Heru Skipjack was proved again as a hot lure for yellowfin. 


















After chasing birds for a while, Capt decided to drift again and bites with smaller tuna were steady.




























I used bait to test Black Hole Two-piece rod. Two-piece rods are designed to carry on on a air plane.


----------



## ksong (Jun 30, 2004)

*Dec. 11*

We had cool stiff wind from north all night while drifting in deep. It looked cold front passed through and I was concerned bites might be off.
In deed, bites were not as good as yesterday and most tuna caught were smaller in 150 lb - 180 lb range.

Denna got bruise from yesterday's fight.


----------



## ksong (Jun 30, 2004)




----------



## ksong (Jun 30, 2004)

*popping time !!*

We made a second drift without any bite. So Capt Keith decided to look for birds and it didn't take long to find feeding birds.

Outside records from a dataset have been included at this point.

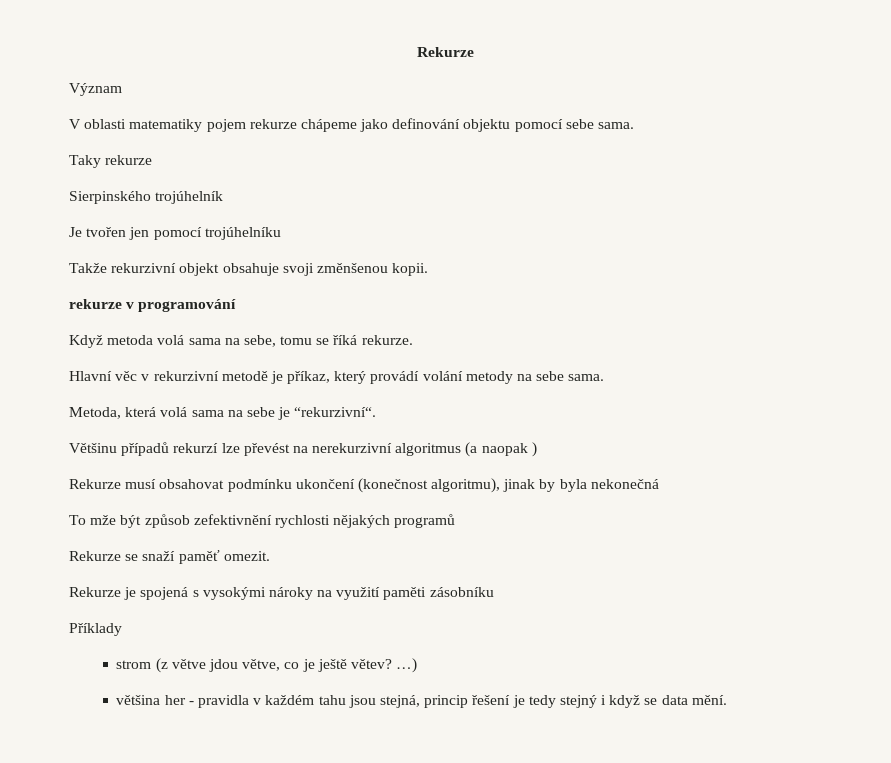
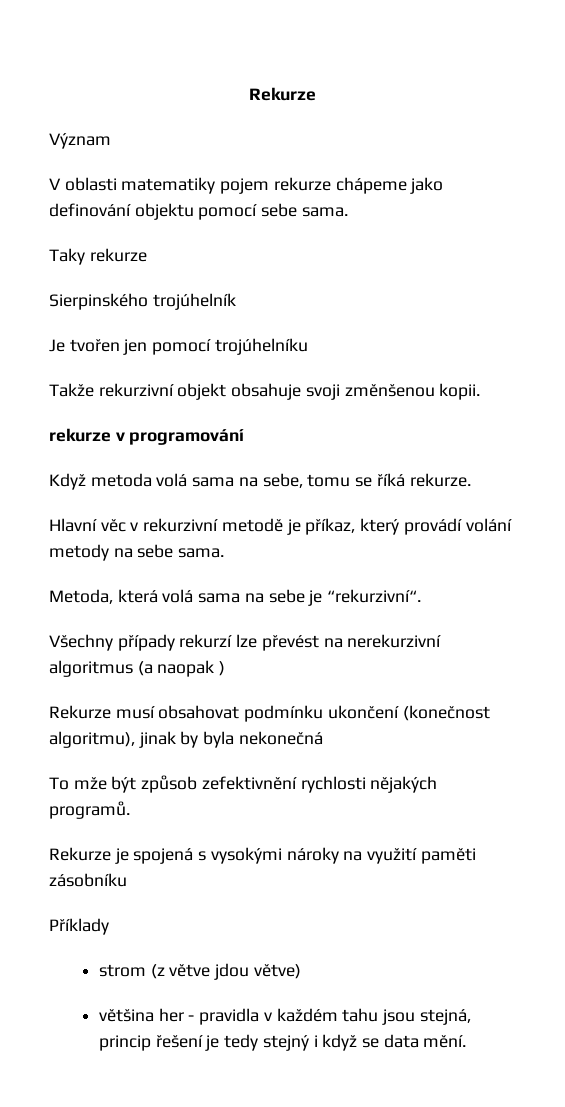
- Většinu případů rekurzí lze převést na nerekurzivní algoritmus (a naopak )
+ Všechny případy rekurzí lze převést na nerekurzivní algoritmus (a naopak )
- To mže být způsob zefektivnění rychlosti nějakých programů
- Rekurze se snaží paměť omezit.
+ To mže být způsob zefektivnění rychlosti nějakých programů.
- strom (z větve jdou větve, co je ještě větev? …)
+ strom (z větve jdou větve)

More fishermen participated in popping this time. As soon as we cast poppers/surface iron, the bites were instant.


----------



## ksong (Jun 30, 2004)

bait fishermen also had instant bites.



















We decided to go home while tuna were biting hot. What a finish !
How can you expect more than this for two days fishing. 
Mission is accomplished.









I feel very fortunate the trip to enjoy excellent fishing with great guys.
I hope I have another chance to fish with them. I already told them to contact me if they want to fish giant P.E.I. or big bluefin in Cape Cod. Thank Matt for the invite.


----------



## Ex Boat Capt. Carp (Jul 19, 2011)

Now that is a heck of a report!! Nice pictures!! FISH ON!!


----------



## MrClown (Mar 1, 2012)

*fishing and coffee*

Fishing and coffee, does not get much better. Looks to be an impressive trip. Fantastic photo's, I'm envious.


----------



## Muddskipper (Dec 29, 2004)

Always enjoy your reports Kil, and miss fishing with you on the Texas boats


----------



## mad marlin (Jan 17, 2008)

Kil , glad to see that thee popping craze is starting to pick up on SD LR. shortly soon everybody will be popping ...no live bait lol 
Awesomew work as usual


----------



## tank8677 (Apr 20, 2010)

wow what a report, nice cows!!


----------



## Superman502 (Jul 27, 2012)

How do i get invited to the next fishing event?


----------



## hog (May 17, 2006)

Outstanding Photo report. Would love to go on a trip like that in my life.
Did ya take any video of this trip?

Thanks Kil
*U Dunn GoouD!*


----------



## Gas Can (May 25, 2007)

*great photos*

Outstanding photo documentary! Really enjoyed this thread and seeing those cow YFT's laid out on the deck. Looks like great fun!


----------